WHAT YOU NEED TO DO:
Repeat the records below exactly, from the first line through the line containing "line-height: 42.6px;", and leave out any pictures.

SUPPLIED DATA:

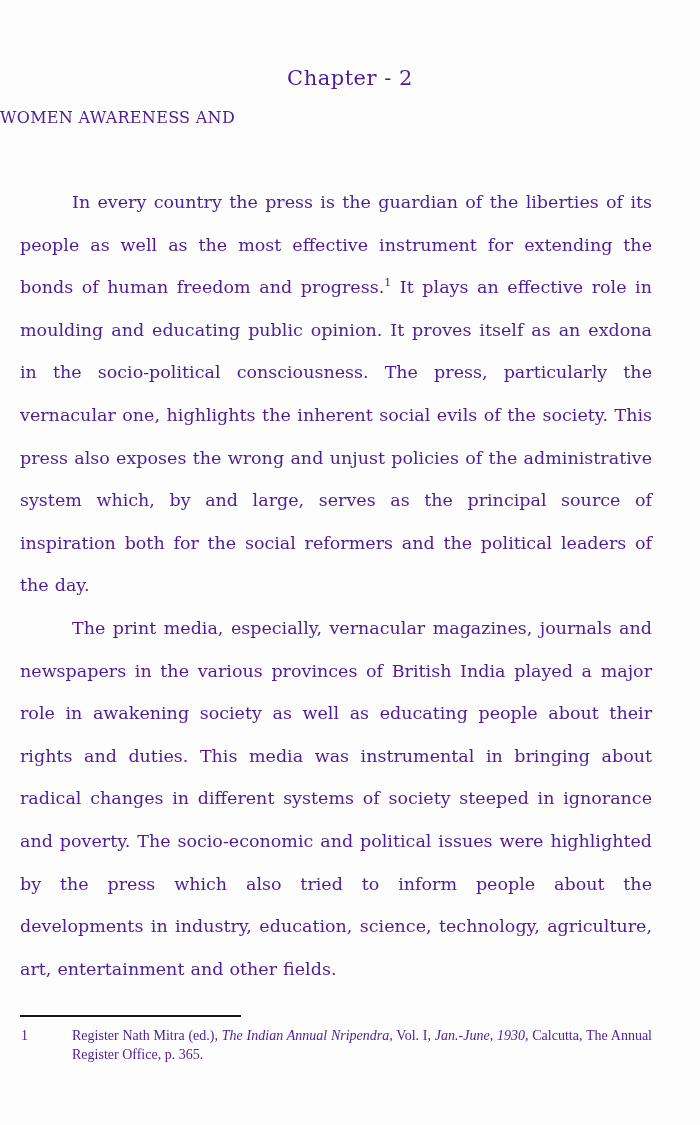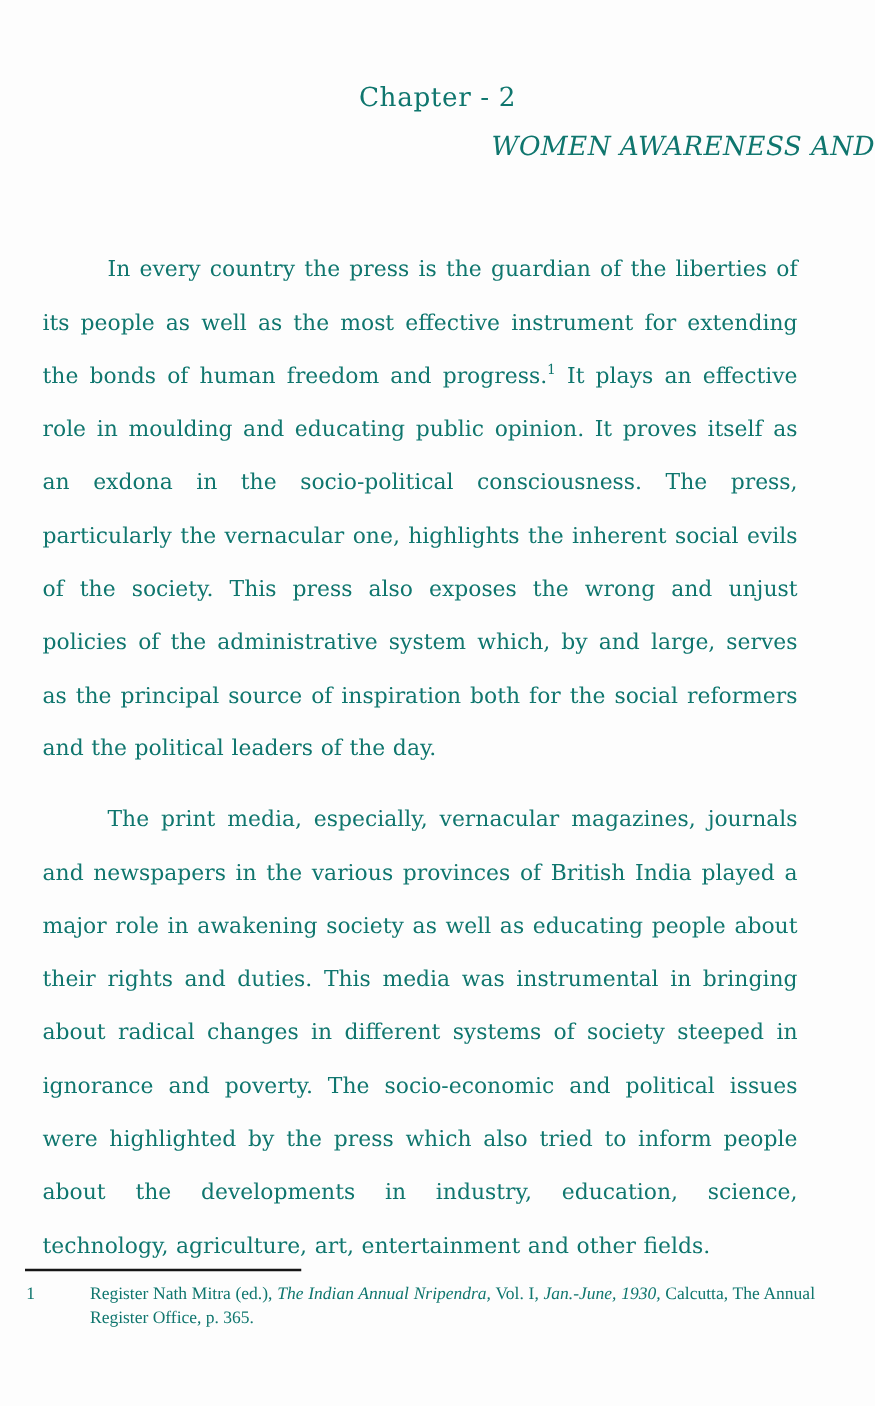--- a/index.html
+++ b/index.html
@@ -5,52 +5,51 @@
   html, body {
     margin: 0;
     padding: 0;
     background: #ffffff;
   }
   .page {
     position: relative;
     width: 700px;
     height: 1125px;
     background: #fdfdfd;
-    color: #0f766e;
+    color: #4c1d95;
     font-family: "DejaVu Serif", serif;
     overflow: hidden;
   }
   .chapter-heading {
     position: absolute;
     top: 66px;
     left: 0;
     width: 100%;
     text-align: center;
     font-size: 21px;
     letter-spacing: 0.5px;
   }
   .chapter-title {
     position: absolute;
     top: 104px;
     left: 0;
     width: 100%;
-    text-align: right;
-    font-size: 21px;
+    text-align: left;
+    font-size: 16px;
     line-height: 27px;
     letter-spacing: 0.3px;
-    font-style: italic;
   }
   .text-block {
     position: absolute;
     top: 181px;
     left: 20px;
     right: 48px;
   }
   .text-block p {
-    margin: 14px;
+    margin: 0;
     text-align: justify;
     text-indent: 52px;
     font-size: 17.5px;
     line-height: 42.6px;
     word-spacing: 0.5px;
   }
   sup.fnref {
     font-size: 11px;
     line-height: 0;
     vertical-align: super;

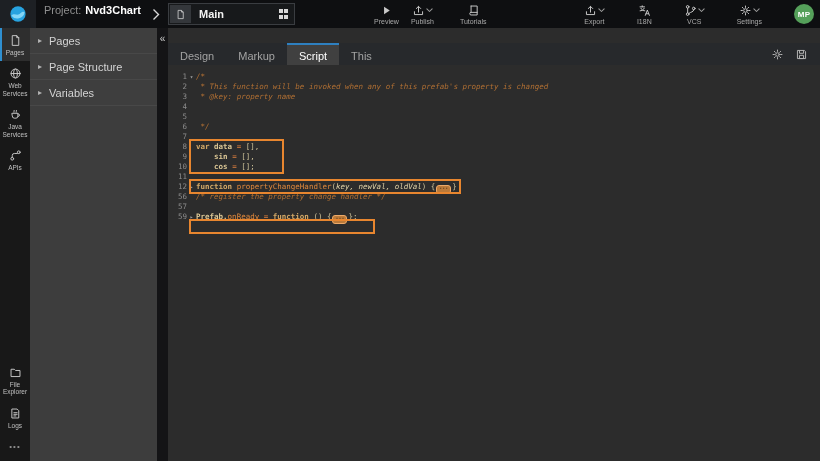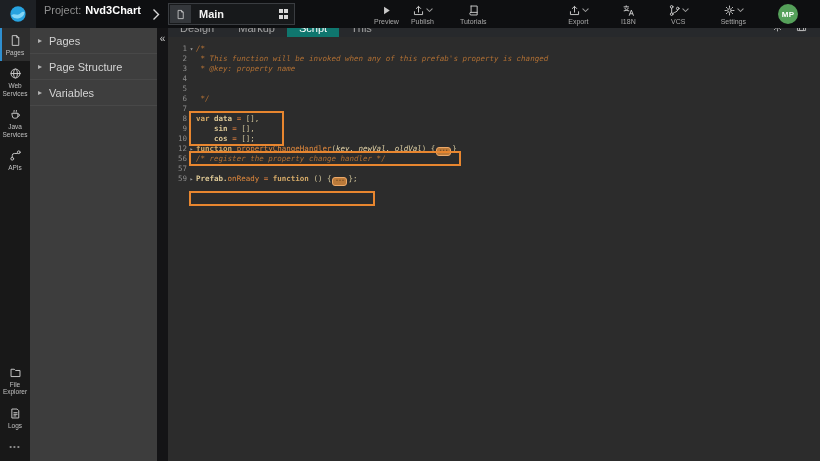--- a/index.html
+++ b/index.html
@@ -18,21 +18,21 @@
   .project .pname{color:#ffffff;font-weight:bold;}
   .crumb-chevron{position:absolute;left:152px;top:8px;width:8px;height:13px;color:#d8d8d8;}
   .page-selector{position:absolute;left:168px;top:3px;width:127px;height:22px;background:#17191b;border:1px solid #3a3d41;display:flex;align-items:center;box-sizing:border-box;}
   .page-selector .doc-box{width:21px;height:18px;margin-left:1px;background:#34373b;display:flex;align-items:center;justify-content:center;color:#cfcfcf;}
   .page-selector .doc-box svg{width:11px;height:11px;}
   .page-selector .psel-label{margin-left:8px;font-size:11px;font-weight:bold;color:#f2f2f2;}
   .grid-icon{margin-left:auto;margin-right:6px;display:grid;grid-template-columns:4px 4px;grid-template-rows:4px 4px;gap:1.5px;}
   .grid-icon i{background:#d9d9d9;}
   .tb-actions{position:absolute;top:0;height:28px;display:flex;align-items:stretch;}
   .tb-actions.left{left:368px;}
-  .tb-actions.right{right:18px;gap:20px;}
+  .tb-actions.right{right:2px;gap:20px;}
   .tb-action{display:flex;flex-direction:column;align-items:center;justify-content:center;padding:2px 6px 1px;cursor:pointer;color:#c9c9c9;}
   .tb-action .icon-row{display:flex;align-items:center;height:13px;}
   .tb-action .icon-row .ic{width:13px;height:13px;}
   .tb-action .caret{width:7px;height:5px;margin-left:1px;color:#9a9a9a;}
   .tb-action .tb-label{font-size:7px;color:#a9a9a9;margin-top:1px;white-space:nowrap;}
   .tb-actions.left .tb-action:nth-child(3){margin-left:14px;}
   .avatar{width:20px;height:20px;border-radius:50%;background:#55a05a;color:#fff;font-size:8px;font-weight:bold;display:flex;align-items:center;justify-content:center;align-self:center;margin:0 4px 0 6px;letter-spacing:.3px;}
   
   .rail{position:absolute;left:0;top:28px;width:30px;height:433px;background:#181818;display:flex;flex-direction:column;z-index:4;}
   .rail-item{width:30px;box-sizing:border-box;padding:6px 0 5px;display:flex;flex-direction:column;align-items:center;cursor:pointer;color:#c6c6c6;}
@@ -42,24 +42,24 @@
   .rail-spacer{flex:1;}
   .rail-more{text-align:center;color:#8f8f8f;font-size:8px;letter-spacing:1px;padding:8px 0 10px;cursor:pointer;}
   
   .panel{position:absolute;left:30px;top:28px;width:127px;height:433px;background:#3d3d3d;z-index:3;}
   .panel-section{height:26px;box-sizing:border-box;display:flex;align-items:center;padding-left:8px;border-bottom:1px solid #484848;background:#3e3e3e;cursor:pointer;}
   .panel-section .tri{color:#b5b5b5;font-size:8px;margin-right:7px;}
   .panel-section .sec-label{color:#d4d4d4;font-size:11px;}
   .strip{position:absolute;left:157px;top:28px;width:11px;height:433px;background:#141416;z-index:3;}
   .collapse-btn{width:11px;height:16px;margin-top:3px;color:#cfcfcf;font-size:10px;line-height:15px;text-align:center;cursor:pointer;}
   
-  .editor{position:absolute;left:168px;top:15px;width:652px;height:384px;background:#2c2c2c;}
+  .editor{position:absolute;left:168px;top:43px;width:652px;height:384px;background:#2c2c2c;}
   .tabbar{height:22px;background:#27292c;display:flex;align-items:stretch;}
   .tab{padding:0 12px;font-size:11px;line-height:22px;color:#a3a3a3;cursor:pointer;box-sizing:border-box;border-top:2px solid transparent;}
-  .tab.active{background:#0f766e;color:#ffffff;border-top:2px solid #2e80c0;}
+  .tab.active{background:#404040;color:#ffffff;border-top:2px solid #2e80c0;}
   .tabbar-right{margin-left:auto;display:flex;align-items:center;gap:11px;padding-right:12px;color:#b5b5b5;}
   .tabbar-right .tbi{width:13px;height:13px;cursor:pointer;}
   
   .code-pane{position:relative;height:411px;background:#2c2c2c;padding-top:7px;box-sizing:border-box;
     font-family:"DejaVu Sans Mono",monospace;font-size:7.5px;cursor:text;}
   .cline{display:flex;height:10px;line-height:10px;white-space:pre;}
   .gnum{width:19px;text-align:right;color:#8c8c8c;font-size:7.5px;flex:none;cursor:pointer;}
   .gfold{width:9px;text-align:center;color:#9c9c9c;font-size:6px;flex:none;cursor:pointer;}
   .ctext{flex:none;}
   .tk-cm{color:#b06f33;font-style:italic;}
@@ -321,20 +321,21 @@
       <div class="cline"><span class="gnum">1</span><span class="gfold">▾</span><span class="ctext"><span class="tk-cm">/*</span></span></div>
       <div class="cline"><span class="gnum">2</span><span class="gfold"></span><span class="ctext"><span class="tk-cm"> * This function will be invoked when any of this prefab's property is changed</span></span></div>
       <div class="cline"><span class="gnum">3</span><span class="gfold"></span><span class="ctext"><span class="tk-cm"> * @key: property name</span></span></div>
       <div class="cline"><span class="gnum">4</span><span class="gfold"></span></div>
       <div class="cline"><span class="gnum">5</span><span class="gfold"></span></div>
       <div class="cline"><span class="gnum">6</span><span class="gfold"></span><span class="ctext"><span class="tk-cm"> */</span></span></div>
       <div class="cline"><span class="gnum">7</span><span class="gfold"></span><span class="ctext"></span></div>
       <div class="cline"><span class="gnum">8</span><span class="gfold"></span><span class="ctext"><span class="tk-kw">var</span><span class="tk-ws"> </span><span class="tk-id">data</span><span class="tk-ws"> </span><span class="tk-op">=</span><span class="tk-ws"> </span><span class="tk-pn">[],</span></span></div>
       <div class="cline"><span class="gnum">9</span><span class="gfold"></span><span class="ctext"><span class="tk-ws">    </span><span class="tk-id">sin</span><span class="tk-ws"> </span><span class="tk-op">=</span><span class="tk-ws"> </span><span class="tk-pn">[],</span></span></div>
       <div class="cline"><span class="gnum">10</span><span class="gfold"></span><span class="ctext"><span class="tk-ws">    </span><span class="tk-id">cos</span><span class="tk-ws"> </span><span class="tk-op">=</span><span class="tk-ws"> </span><span class="tk-pn">[];</span></span></div>
+      <div class="cline"><span class="gnum">11</span><span class="gfold"></span><span class="ctext"></span></div>
       <div class="cline"><span class="gnum">12</span><span class="gfold">▸</span><span class="ctext"><span class="tk-kw">function</span><span class="tk-ws"> </span><span class="tk-fn">propertyChangeHandler</span><span class="tk-pn">(</span><span class="tk-pr">key, newVal, oldVal</span><span class="tk-pn">) {</span><span class="pill">···</span><span class="tk-pn">}</span></span></div>
       <div class="cline"><span class="gnum">56</span><span class="gfold"></span><span class="ctext"><span class="tk-cm">/* register the property change handler */</span></span></div>
       <div class="cline"><span class="gnum">57</span><span class="gfold"></span><span class="ctext"></span></div>
       <div class="cline"><span class="gnum">59</span><span class="gfold">▸</span><span class="ctext"><span class="tk-id">Prefab.</span><span class="tk-fn">onReady</span><span class="tk-ws"> </span><span class="tk-op">=</span><span class="tk-ws"> </span><span class="tk-kw">function</span><span class="tk-pn"> () {</span><span class="pill">···</span><span class="tk-pn">};</span></span></div>
       <div class="ann" style="top: 74px; height: 35px; width: 95px;"></div>
       <div class="ann" style="top: 114px; height: 15px; width: 272px;"></div>
       <div class="ann" style="top: 154px; height: 15px; width: 186px;"></div>
     </div>
 </div>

RESPONSE:
--- a/index.html
+++ b/index.html
@@ -5,52 +5,51 @@
   html, body {
     margin: 0;
     padding: 0;
     background: #ffffff;
   }
   .page {
     position: relative;
     width: 700px;
     height: 1125px;
     background: #fdfdfd;
-    color: #0f766e;
+    color: #4c1d95;
     font-family: "DejaVu Serif", serif;
     overflow: hidden;
   }
   .chapter-heading {
     position: absolute;
     top: 66px;
     left: 0;
     width: 100%;
     text-align: center;
     font-size: 21px;
     letter-spacing: 0.5px;
   }
   .chapter-title {
     position: absolute;
     top: 104px;
     left: 0;
     width: 100%;
-    text-align: right;
-    font-size: 21px;
+    text-align: left;
+    font-size: 16px;
     line-height: 27px;
     letter-spacing: 0.3px;
-    font-style: italic;
   }
   .text-block {
     position: absolute;
     top: 181px;
     left: 20px;
     right: 48px;
   }
   .text-block p {
-    margin: 14px;
+    margin: 0;
     text-align: justify;
     text-indent: 52px;
     font-size: 17.5px;
     line-height: 42.6px;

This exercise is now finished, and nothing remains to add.